Exercise directions: Look for the line with "lens can be" in the entries below, then extract that line and all lines after it exactly, with pictures left out.

::::::::::

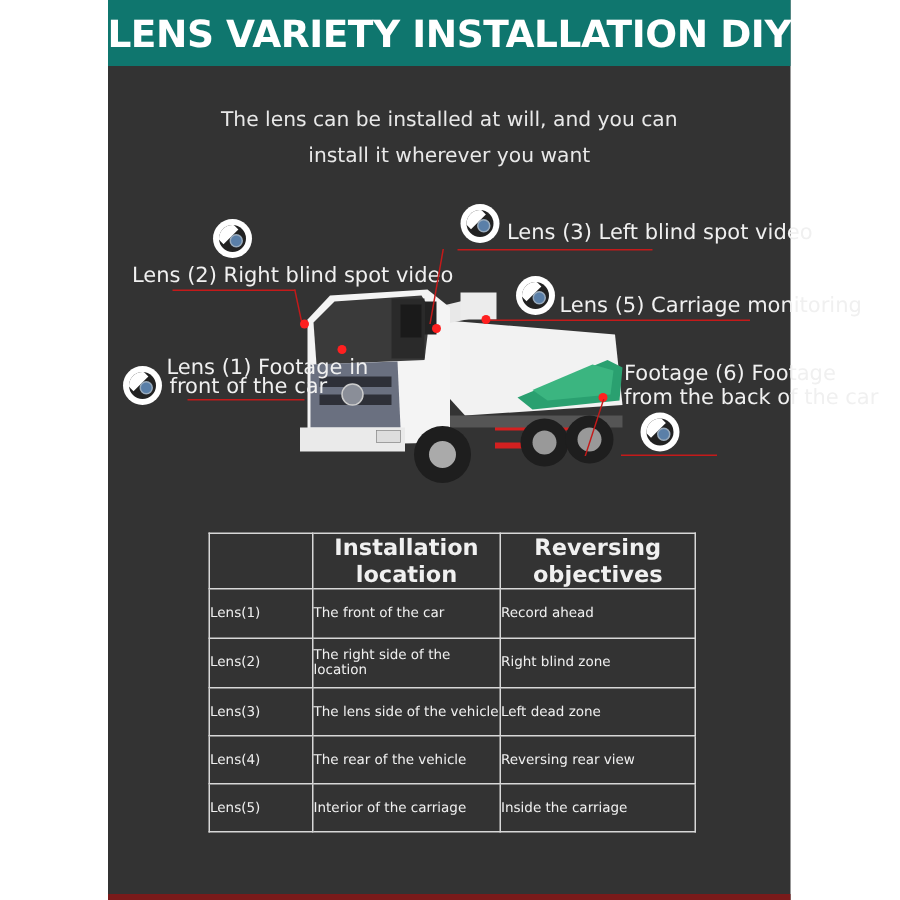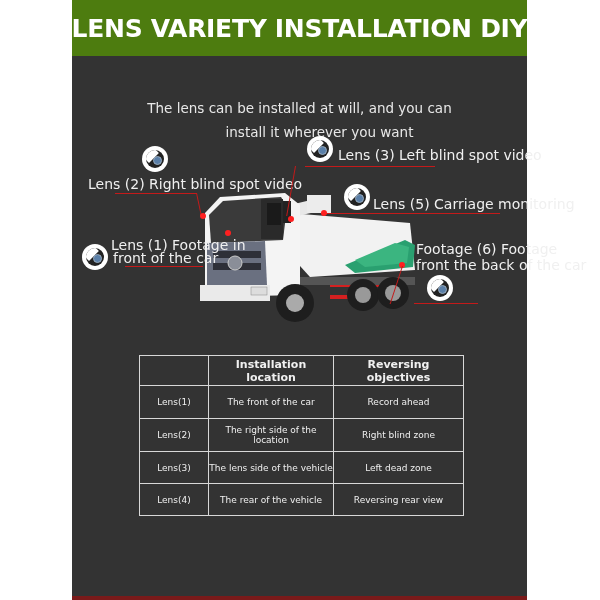"LENS VARIETY INSTALLATION DIY" .banner { background: #4d7c0f -> #0f766e; height: 56px -> 44px }
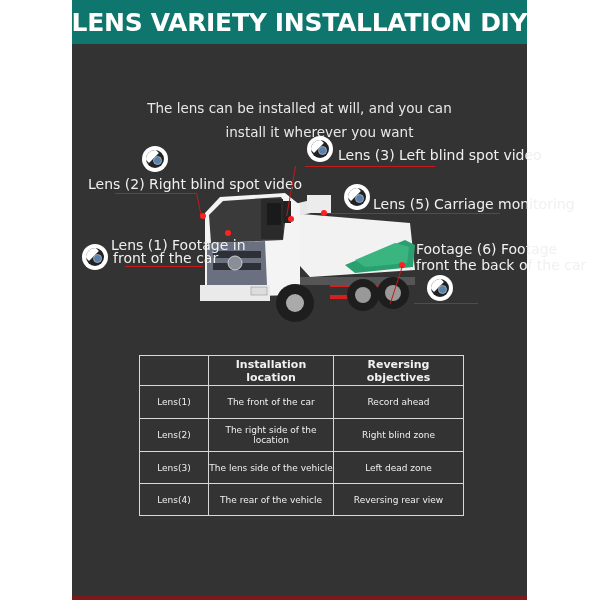"The lens can be installed" .subtitle { margin-top: 28px -> none }
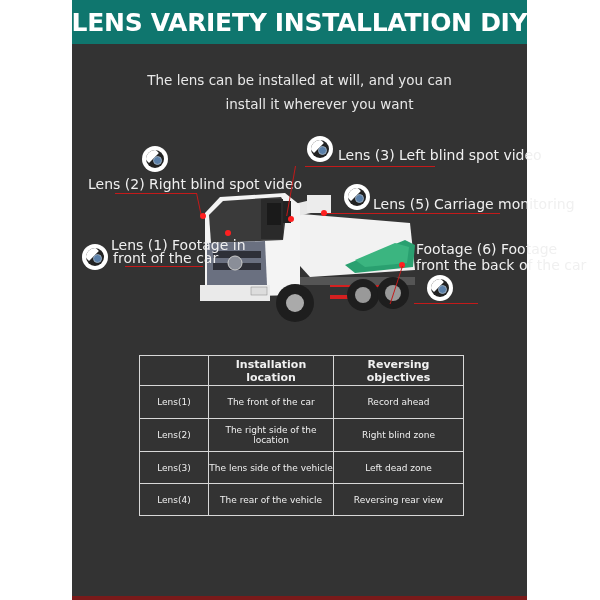"install it wherever you want" .sub2 { padding-left: 20px -> none }
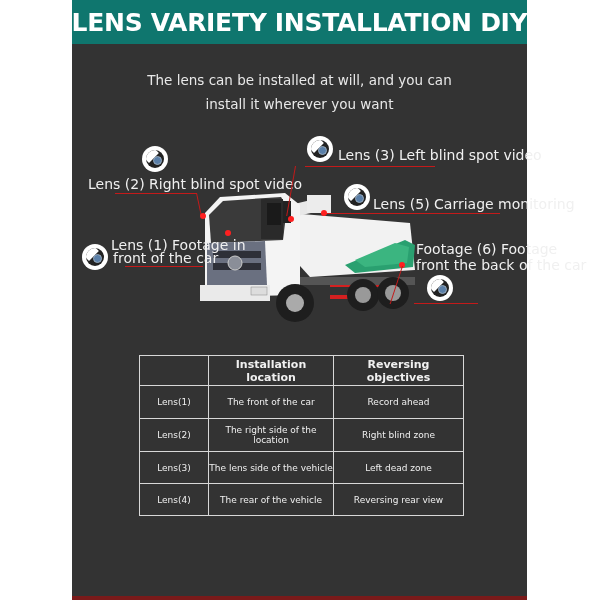"front the back of the" div.label { text: front -> from }
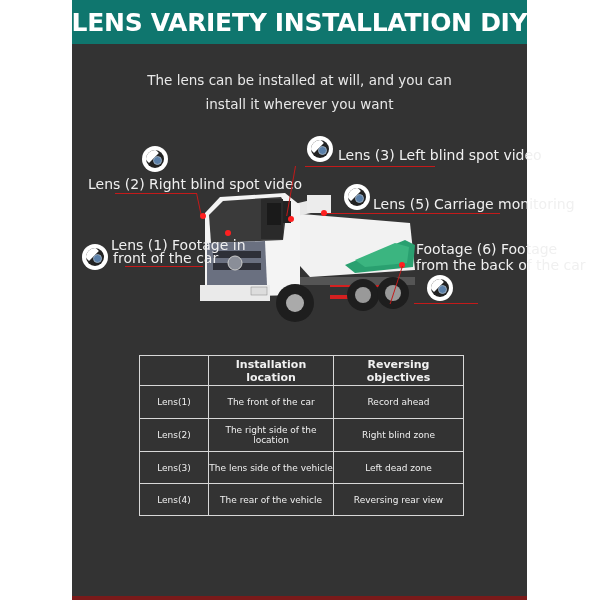"Installation location" .spec-table th { font-size: 11px -> 15px }
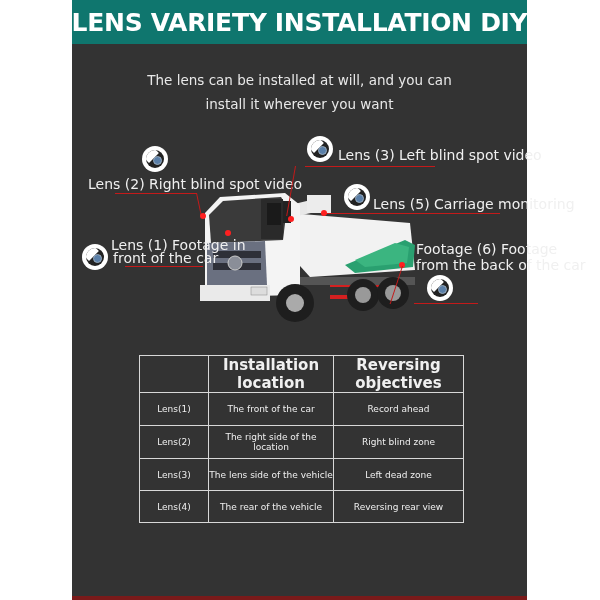"Lens(1)" .spec-table td { text-align: center -> left }
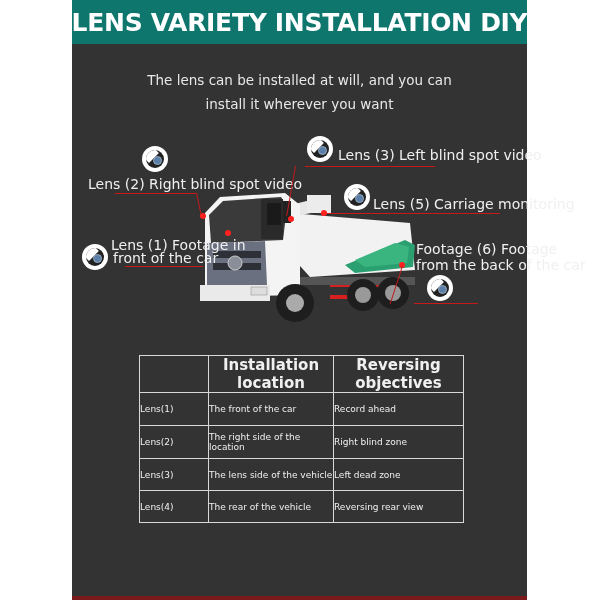"Lens(5)" tr { html: none -> <tr> <td>Lens(5)</td> <td>Interior of the carriage</td> <td>Inside the carriage</td> </tr> }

::::::::::

Result:
"The lens can be installed" .subtitle { margin-top: 28px -> none }
"install it wherever you want" .sub2 { padding-left: 20px -> none }
"front the back of the" div.label { text: front -> from }
"Installation location" .spec-table th { font-size: 11px -> 15px }
"Lens(1)" .spec-table td { text-align: center -> left }
"Lens(5)" tr { html: none -> <tr> <td>Lens(5)</td> <td>Interior of the carriage</td> <td>Inside the carriage</td> </tr> }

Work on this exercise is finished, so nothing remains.